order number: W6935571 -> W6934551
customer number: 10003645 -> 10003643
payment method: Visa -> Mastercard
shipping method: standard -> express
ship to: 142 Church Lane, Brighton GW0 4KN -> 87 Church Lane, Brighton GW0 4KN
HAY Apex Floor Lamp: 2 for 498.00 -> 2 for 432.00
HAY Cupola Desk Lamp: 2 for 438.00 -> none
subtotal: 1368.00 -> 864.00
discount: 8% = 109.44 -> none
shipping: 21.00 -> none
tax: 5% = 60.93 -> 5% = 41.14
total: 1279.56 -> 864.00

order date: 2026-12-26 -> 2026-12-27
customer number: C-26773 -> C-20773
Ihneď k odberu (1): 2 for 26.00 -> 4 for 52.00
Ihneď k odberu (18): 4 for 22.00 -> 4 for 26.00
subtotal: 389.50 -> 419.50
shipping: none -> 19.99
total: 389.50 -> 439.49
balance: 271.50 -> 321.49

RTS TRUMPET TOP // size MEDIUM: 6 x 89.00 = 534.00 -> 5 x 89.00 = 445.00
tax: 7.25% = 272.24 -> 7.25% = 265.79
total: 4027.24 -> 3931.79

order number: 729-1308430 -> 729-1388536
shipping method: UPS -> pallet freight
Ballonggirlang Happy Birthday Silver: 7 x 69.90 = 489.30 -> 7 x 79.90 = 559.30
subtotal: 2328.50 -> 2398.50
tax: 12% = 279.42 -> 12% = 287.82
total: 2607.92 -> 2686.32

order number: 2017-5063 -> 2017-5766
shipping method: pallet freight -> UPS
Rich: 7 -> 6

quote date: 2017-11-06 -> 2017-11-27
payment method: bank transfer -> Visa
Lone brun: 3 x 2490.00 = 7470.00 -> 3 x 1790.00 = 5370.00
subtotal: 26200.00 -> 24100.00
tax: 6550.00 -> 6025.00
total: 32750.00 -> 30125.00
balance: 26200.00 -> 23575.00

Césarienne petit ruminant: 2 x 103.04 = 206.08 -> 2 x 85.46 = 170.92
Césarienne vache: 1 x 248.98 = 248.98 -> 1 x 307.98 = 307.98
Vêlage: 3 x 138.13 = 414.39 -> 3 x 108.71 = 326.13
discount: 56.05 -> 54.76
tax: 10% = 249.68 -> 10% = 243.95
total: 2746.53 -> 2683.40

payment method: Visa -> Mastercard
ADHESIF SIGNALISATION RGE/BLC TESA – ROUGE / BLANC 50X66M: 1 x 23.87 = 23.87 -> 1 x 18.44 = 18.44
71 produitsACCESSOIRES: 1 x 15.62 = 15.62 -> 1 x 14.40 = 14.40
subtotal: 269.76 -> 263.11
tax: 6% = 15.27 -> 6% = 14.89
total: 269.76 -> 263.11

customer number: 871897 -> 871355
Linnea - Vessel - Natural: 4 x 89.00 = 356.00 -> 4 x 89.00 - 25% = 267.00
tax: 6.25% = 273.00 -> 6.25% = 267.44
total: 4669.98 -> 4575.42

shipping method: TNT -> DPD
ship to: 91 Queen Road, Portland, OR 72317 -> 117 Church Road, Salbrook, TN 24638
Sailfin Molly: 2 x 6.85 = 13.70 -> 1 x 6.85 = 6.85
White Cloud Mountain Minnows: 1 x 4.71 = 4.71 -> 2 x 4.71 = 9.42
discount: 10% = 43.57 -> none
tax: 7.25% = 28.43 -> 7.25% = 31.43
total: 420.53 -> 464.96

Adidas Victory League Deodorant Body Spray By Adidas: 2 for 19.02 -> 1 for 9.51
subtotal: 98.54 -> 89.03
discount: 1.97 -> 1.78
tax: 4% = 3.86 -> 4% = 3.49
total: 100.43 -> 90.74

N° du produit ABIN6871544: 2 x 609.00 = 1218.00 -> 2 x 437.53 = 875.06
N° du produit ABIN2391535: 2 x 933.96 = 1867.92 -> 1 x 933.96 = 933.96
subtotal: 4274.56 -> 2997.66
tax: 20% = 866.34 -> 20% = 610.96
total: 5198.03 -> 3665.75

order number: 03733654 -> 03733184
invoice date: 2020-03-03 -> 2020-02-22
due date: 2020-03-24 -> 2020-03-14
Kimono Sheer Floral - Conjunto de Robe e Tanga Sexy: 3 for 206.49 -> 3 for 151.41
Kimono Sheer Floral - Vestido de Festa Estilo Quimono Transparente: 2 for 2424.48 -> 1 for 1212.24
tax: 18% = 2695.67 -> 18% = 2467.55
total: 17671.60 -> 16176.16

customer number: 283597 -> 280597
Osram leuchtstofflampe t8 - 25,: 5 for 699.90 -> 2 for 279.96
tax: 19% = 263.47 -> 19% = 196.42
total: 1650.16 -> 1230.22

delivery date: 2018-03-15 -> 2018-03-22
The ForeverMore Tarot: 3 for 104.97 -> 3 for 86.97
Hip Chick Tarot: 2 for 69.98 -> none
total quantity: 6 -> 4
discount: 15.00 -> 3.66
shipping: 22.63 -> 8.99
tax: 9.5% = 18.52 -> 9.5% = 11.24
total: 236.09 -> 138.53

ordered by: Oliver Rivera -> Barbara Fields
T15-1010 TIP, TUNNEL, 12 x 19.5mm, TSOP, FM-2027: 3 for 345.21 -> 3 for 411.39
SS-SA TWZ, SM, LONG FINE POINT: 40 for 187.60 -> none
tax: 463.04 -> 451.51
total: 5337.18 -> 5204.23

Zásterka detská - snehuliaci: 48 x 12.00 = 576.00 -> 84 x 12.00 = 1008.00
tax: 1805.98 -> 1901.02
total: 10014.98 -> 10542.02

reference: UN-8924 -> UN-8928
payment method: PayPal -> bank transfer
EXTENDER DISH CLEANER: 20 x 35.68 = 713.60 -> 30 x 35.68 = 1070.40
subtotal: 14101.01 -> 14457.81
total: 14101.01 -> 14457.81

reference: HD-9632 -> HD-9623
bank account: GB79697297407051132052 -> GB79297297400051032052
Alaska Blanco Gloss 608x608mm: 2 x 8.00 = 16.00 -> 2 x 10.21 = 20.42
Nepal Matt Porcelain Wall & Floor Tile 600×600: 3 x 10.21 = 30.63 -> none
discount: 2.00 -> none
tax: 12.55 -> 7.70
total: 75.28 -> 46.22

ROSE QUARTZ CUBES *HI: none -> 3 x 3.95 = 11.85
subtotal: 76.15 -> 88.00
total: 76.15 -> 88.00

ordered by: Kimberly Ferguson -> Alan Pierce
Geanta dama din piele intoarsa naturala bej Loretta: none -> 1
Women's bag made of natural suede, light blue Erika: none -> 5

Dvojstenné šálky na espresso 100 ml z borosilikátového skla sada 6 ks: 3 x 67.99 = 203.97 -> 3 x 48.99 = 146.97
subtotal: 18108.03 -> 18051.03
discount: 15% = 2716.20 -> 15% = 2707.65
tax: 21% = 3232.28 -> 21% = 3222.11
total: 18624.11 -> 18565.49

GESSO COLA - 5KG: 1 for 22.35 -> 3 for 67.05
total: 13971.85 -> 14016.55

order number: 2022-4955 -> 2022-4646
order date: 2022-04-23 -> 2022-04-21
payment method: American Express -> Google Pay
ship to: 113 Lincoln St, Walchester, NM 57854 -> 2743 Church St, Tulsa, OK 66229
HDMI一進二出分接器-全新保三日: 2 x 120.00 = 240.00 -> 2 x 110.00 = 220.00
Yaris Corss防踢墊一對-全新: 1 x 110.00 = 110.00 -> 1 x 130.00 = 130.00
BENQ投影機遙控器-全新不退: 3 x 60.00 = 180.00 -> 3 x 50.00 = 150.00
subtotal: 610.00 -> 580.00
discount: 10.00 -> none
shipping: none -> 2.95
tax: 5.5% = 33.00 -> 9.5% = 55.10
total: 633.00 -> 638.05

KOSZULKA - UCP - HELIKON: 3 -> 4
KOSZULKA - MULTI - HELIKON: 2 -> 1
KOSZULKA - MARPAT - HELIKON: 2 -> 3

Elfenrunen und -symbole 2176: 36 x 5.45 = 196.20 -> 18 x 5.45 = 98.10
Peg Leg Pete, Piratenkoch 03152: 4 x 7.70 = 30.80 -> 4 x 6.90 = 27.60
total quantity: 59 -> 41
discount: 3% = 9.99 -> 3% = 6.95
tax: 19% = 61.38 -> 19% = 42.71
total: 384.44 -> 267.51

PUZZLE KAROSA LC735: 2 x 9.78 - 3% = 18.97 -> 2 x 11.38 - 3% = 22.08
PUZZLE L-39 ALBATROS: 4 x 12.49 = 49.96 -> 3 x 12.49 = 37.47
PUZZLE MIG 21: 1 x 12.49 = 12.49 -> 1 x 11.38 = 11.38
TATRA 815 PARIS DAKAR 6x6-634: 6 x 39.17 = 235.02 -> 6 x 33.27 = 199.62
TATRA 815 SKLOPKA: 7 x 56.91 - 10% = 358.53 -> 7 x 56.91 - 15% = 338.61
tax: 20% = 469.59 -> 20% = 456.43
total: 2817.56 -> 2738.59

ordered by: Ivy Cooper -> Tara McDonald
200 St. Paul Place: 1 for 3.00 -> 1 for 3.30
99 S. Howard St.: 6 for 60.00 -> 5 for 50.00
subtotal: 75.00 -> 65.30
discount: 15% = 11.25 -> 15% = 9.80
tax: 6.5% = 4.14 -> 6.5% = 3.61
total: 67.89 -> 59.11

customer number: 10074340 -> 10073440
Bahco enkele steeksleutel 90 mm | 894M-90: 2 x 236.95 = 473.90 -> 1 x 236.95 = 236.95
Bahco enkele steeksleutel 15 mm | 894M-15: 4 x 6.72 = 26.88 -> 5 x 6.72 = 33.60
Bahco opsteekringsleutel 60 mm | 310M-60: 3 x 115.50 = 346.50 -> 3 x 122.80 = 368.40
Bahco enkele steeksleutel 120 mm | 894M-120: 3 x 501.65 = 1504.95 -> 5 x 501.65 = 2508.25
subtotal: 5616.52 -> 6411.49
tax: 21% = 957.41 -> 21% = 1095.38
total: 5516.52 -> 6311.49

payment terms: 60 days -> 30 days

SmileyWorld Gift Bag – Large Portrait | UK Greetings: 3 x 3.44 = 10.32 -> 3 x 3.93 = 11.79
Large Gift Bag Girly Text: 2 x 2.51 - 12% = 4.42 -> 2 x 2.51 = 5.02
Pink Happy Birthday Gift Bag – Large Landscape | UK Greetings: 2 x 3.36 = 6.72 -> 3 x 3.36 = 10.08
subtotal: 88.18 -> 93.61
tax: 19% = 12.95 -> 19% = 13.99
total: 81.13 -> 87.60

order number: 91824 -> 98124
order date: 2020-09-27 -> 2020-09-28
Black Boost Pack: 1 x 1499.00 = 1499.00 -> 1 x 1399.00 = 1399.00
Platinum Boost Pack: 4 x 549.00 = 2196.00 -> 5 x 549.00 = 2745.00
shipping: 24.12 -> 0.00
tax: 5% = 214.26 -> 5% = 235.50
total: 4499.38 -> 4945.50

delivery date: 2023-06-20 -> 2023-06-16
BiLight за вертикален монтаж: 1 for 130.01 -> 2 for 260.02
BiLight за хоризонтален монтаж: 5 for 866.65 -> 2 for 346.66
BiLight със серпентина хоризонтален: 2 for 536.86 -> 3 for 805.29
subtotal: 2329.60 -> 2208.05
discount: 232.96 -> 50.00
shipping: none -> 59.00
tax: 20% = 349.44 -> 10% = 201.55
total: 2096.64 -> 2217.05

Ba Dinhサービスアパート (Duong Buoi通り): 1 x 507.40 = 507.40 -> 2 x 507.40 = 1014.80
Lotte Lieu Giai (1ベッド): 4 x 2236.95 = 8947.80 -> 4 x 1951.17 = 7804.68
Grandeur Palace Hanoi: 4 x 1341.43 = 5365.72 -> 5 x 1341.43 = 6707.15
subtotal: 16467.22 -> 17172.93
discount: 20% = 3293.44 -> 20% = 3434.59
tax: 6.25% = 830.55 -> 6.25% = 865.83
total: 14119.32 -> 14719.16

★ ★ ★

Work required: Look above for the line that contains "shipping method: TNT -> DPD". Starting there, transcribe every line exactly until you have copied the line that contains "total: 100.43 -> 90.74".

Result for this exercise:
shipping method: TNT -> DPD
ship to: 91 Queen Road, Portland, OR 72317 -> 117 Church Road, Salbrook, TN 24638
Sailfin Molly: 2 x 6.85 = 13.70 -> 1 x 6.85 = 6.85
White Cloud Mountain Minnows: 1 x 4.71 = 4.71 -> 2 x 4.71 = 9.42
discount: 10% = 43.57 -> none
tax: 7.25% = 28.43 -> 7.25% = 31.43
total: 420.53 -> 464.96

Adidas Victory League Deodorant Body Spray By Adidas: 2 for 19.02 -> 1 for 9.51
subtotal: 98.54 -> 89.03
discount: 1.97 -> 1.78
tax: 4% = 3.86 -> 4% = 3.49
total: 100.43 -> 90.74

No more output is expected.